Tested again today and Nitrites have gone up to around 0.5 ppm but ammonia levels are still over 1 ppm, they seem to be gradually declining. Everything I've read suggested that there wouldn't be a gradual decline but rather a sudden drop of ammonia to 0. Maybe its because I'm testing every day???


----------



## DJRansome (Oct 29, 2005)

Hard to say since you are using Stability. My toxins rose gradually and declined gradually. Ammonia peaked first and nitrites peaked second.


----------



## DutchAJ (Dec 24, 2016)

DJRansome said:


> Hard to say since you are using Stability. My toxins rose gradually and declined gradually. Ammonia peaked first and nitrites peaked second.


I just finished my first cycle and this was exactly my experience as well.


----------



## gillmanjr (Jan 27, 2017)

It would appear that is exactly what I'm experiencing as well. Just tested again, ammonia has dropped a little more to about 1.0 ppm, Nitrite is up to around 2 ppm, and Nitrate is up a little bit more somewhere between 5 and 10.

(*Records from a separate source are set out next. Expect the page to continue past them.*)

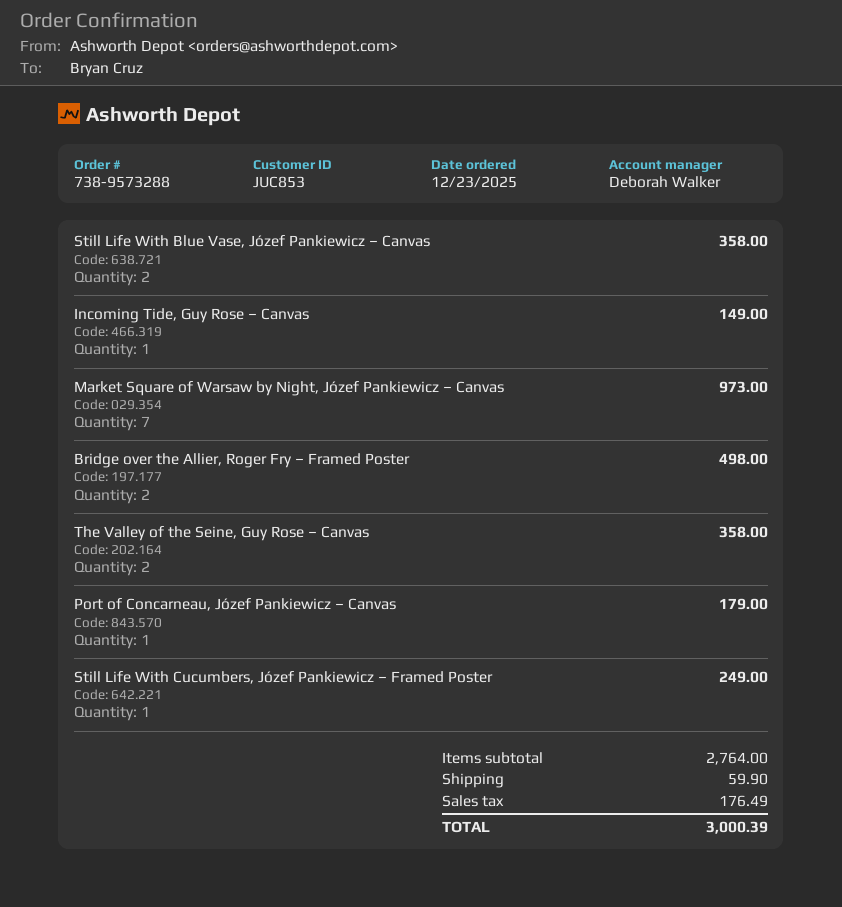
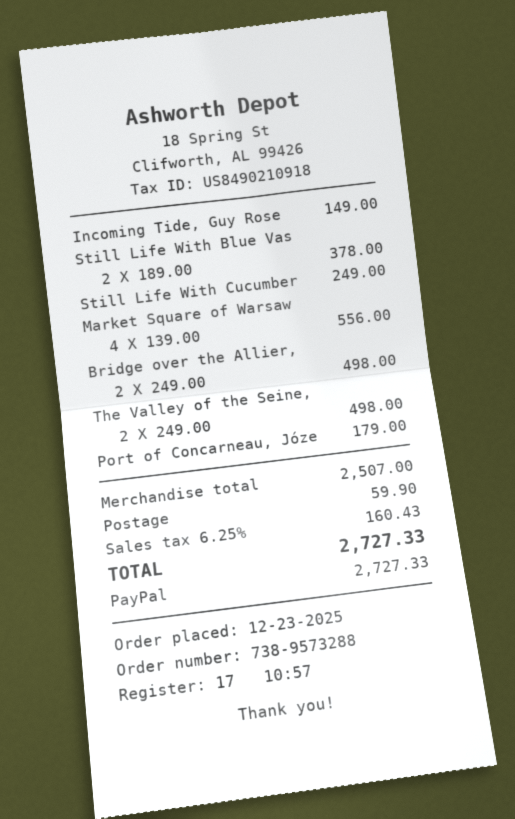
Still Life With Blue Vase, Józef Pankiewicz – Canvas: 2 for 358.00 -> 2 for 378.00
Market Square of Warsaw by Night, Józef Pankiewicz – Canvas: 7 for 973.00 -> 4 for 556.00
The Valley of the Seine, Guy Rose – Canvas: 2 for 358.00 -> 2 for 498.00
subtotal: 2764.00 -> 2507.00
tax: 176.49 -> 160.43
total: 3000.39 -> 2727.33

Is there a point at which Nitrite levels will be high enough to start inhibiting the growth of the bacteria? Should I do a water change to limit keep it from getting too high?


----------



## DutchAJ (Dec 24, 2016)

I believe I remember reading over 5ppm can and should start small water changes then. That's what I did along the way. I'm not positive though.


----------



## DJRansome (Oct 29, 2005)

> Now that you have built up enough bacteria to convert ammonia within 24 hours, you can stop testing for ammonia and begin testing for nitrite. The nitrite drop can take up to 2-3 times as long as the ammonia drop. This length of this phase can lead some to think that the cycle is not progressing. However, it is progressing, so be patient. You will probably get a nitrite reading that is very high, even off the chart. That is normal. In order to ensure that things speed along just as quickly as possible, you can perform partial water changes to keep the byproducts of nitrification down because just like excessive ammonia levels they will inhibit the nitrifying bacteria.5 You can perform these water changes daily. However, I would suggest not changing too much water at one time. Try 30% or so daily. (See why in 'Cautions, tips and tricks' below.)
> 
> Here is what your daily routine going forward will look like:
> 
> ...


----------



## gillmanjr (Jan 27, 2017)

Its now been four full days since I first detected Nitrite but in the last two days there has been no detectable reduction in ammonia and really not much detectable increase in Nitrite, either. I think Nitrite has gone up a little bit, it seems a darker purple now, but its hard to tell. I don't get why the ammonia isn't disappearing though...its been sitting at 1 ppm for three days. :-?


----------



## gillmanjr (Jan 27, 2017)

Cycle update:

Ammonia around 0.5 ppm this morning, Nitrite about maxed at 5 ppm, Nitrate at 10 ppm. Did a 20% water change and redosed ammonia to 2 ppm. I also picked up some Fluval biomax ceramic rings while I was at Petsmart and added those into the bottom of my intake section. I figured I had the space I might as well, and maybe they will get the bacteria growing faster than the K1 media.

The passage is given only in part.